VALENTINE’S DAY is one of our anniversaries. It marks the day we began living together, and that was in my child bride’s condo in Mexico City in 2002.

We made it legal a bit more than two months later, a civil ceremony held in the interior patio of her sister’s coffee shop here on the mountaintop.

While February is normally one of the coldest months hereabouts, this year so far is an exception. We have not had one freeze. A bit of frost last month, but that was it.

We aren’t out of the woods, and we can’t see the light at the tunnel’s end, but I detect a candle glow down there.

Just this morning, I finished the culling of dead plants from the yard, stuff nailed by those January frosts. It all rests in a greenish pile in the Garden Patio, and I’ll hire Abel the Deadpan Neighbor to haul it away very soon.

My lovely wife seems finally to be recovering from a nasty cold caused by her being phoned at 1 a.m. last Thursday as the wake for our nephew began. Yes, 1 a.m. Who starts a wake at 1 a.m.? Mexicans do. Sometimes.

The wake was held on the street with bonfires outside the nephew’s humble home.

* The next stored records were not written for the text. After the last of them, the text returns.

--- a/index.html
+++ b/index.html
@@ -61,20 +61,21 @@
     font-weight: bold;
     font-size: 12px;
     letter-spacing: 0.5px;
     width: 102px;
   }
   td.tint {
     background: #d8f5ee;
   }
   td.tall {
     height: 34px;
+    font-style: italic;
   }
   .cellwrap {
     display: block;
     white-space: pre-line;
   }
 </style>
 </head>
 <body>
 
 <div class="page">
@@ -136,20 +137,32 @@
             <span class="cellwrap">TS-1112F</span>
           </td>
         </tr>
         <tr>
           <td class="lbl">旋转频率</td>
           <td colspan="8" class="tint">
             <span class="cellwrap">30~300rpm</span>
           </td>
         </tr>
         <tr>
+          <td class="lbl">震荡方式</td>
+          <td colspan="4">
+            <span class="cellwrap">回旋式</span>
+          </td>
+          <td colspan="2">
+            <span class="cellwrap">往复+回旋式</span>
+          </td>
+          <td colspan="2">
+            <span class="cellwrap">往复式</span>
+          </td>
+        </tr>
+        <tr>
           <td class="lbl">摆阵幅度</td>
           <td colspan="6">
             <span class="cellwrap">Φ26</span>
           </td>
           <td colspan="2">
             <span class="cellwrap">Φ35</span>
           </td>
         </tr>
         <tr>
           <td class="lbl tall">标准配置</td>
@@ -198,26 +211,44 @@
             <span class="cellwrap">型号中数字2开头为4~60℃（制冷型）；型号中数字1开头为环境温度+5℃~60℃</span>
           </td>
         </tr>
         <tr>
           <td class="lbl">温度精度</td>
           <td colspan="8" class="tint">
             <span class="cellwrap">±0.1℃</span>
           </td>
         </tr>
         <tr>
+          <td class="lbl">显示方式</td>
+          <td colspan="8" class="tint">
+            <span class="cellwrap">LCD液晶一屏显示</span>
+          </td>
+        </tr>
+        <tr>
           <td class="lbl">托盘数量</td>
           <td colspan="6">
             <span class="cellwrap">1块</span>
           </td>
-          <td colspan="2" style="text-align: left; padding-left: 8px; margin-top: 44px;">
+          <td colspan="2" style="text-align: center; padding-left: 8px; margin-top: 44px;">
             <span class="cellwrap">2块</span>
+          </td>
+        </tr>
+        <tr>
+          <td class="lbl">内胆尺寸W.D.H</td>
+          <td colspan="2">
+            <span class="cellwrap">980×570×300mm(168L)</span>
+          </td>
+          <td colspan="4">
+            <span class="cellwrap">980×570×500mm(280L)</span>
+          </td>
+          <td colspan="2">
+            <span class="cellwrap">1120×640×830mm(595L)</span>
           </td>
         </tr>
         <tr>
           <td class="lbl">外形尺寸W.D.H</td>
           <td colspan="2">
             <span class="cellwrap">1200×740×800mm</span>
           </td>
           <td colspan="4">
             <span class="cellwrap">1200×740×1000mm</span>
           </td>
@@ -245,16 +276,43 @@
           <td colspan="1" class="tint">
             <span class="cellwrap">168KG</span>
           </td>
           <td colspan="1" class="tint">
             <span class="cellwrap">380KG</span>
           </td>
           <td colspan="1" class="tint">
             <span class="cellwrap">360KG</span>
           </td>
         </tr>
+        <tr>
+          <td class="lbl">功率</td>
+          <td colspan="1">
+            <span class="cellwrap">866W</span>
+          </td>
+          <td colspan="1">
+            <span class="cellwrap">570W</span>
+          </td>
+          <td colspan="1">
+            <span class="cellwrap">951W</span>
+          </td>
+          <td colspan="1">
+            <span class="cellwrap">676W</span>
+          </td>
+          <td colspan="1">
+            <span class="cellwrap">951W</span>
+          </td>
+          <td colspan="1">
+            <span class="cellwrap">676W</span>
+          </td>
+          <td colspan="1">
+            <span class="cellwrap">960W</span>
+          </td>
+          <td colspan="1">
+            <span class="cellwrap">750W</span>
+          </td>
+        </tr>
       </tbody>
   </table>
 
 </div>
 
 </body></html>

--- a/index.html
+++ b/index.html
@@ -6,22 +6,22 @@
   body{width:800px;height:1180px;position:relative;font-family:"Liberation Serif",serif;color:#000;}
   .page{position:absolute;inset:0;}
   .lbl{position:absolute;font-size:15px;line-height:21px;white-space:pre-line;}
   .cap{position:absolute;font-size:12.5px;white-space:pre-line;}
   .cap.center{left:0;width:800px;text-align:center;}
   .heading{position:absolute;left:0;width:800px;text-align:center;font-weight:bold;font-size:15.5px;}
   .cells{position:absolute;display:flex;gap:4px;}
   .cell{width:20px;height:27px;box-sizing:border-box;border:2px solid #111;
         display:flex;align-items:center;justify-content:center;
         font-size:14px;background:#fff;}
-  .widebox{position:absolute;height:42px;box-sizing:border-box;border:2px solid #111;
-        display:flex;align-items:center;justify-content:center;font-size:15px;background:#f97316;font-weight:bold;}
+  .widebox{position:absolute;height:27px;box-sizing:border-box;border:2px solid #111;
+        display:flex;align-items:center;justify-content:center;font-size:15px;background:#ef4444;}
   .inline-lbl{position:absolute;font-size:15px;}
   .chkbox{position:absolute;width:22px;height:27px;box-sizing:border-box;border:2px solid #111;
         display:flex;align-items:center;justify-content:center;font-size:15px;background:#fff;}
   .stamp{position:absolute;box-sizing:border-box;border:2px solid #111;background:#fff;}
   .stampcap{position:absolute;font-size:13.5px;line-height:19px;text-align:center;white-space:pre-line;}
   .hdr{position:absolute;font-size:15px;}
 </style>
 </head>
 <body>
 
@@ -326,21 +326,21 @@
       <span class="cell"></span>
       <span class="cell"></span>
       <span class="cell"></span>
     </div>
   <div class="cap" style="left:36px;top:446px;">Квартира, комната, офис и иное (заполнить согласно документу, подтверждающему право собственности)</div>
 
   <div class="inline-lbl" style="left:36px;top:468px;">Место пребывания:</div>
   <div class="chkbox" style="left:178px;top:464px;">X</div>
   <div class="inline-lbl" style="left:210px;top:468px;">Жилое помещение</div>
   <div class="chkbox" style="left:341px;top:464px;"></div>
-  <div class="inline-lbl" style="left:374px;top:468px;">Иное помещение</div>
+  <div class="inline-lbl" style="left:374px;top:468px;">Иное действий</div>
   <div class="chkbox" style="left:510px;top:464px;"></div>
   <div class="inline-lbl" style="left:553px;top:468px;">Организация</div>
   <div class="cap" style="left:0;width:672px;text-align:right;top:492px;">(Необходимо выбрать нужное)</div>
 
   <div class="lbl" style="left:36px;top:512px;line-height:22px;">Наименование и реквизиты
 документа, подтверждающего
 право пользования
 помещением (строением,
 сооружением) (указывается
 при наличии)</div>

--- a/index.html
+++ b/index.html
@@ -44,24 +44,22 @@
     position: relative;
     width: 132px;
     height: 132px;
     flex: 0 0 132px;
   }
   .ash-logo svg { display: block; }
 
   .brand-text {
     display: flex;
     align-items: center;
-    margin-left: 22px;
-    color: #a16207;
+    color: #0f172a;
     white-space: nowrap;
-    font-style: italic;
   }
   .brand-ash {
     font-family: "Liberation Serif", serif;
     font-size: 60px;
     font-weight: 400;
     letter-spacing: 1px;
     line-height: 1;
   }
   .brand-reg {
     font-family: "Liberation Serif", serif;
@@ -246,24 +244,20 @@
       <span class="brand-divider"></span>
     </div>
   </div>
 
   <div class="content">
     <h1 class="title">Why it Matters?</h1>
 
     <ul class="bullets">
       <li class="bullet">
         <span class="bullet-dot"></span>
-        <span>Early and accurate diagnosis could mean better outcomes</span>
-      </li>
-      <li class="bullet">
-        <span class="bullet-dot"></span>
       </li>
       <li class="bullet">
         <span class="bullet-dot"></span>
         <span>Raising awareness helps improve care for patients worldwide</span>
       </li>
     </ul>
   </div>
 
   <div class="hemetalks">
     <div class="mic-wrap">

It was cold and smoky.

She had not slept the previous night either due to spending it at the nephew’s hospital bedside in the state capital. She was mostly awake for 48 hours. Who wouldn’t get sick?

But today things appear to be returning to normal. It’s a beautiful anniversary day,  air is cool, sky is blue, and we’ll lunch on roasted chicken, beans and rice.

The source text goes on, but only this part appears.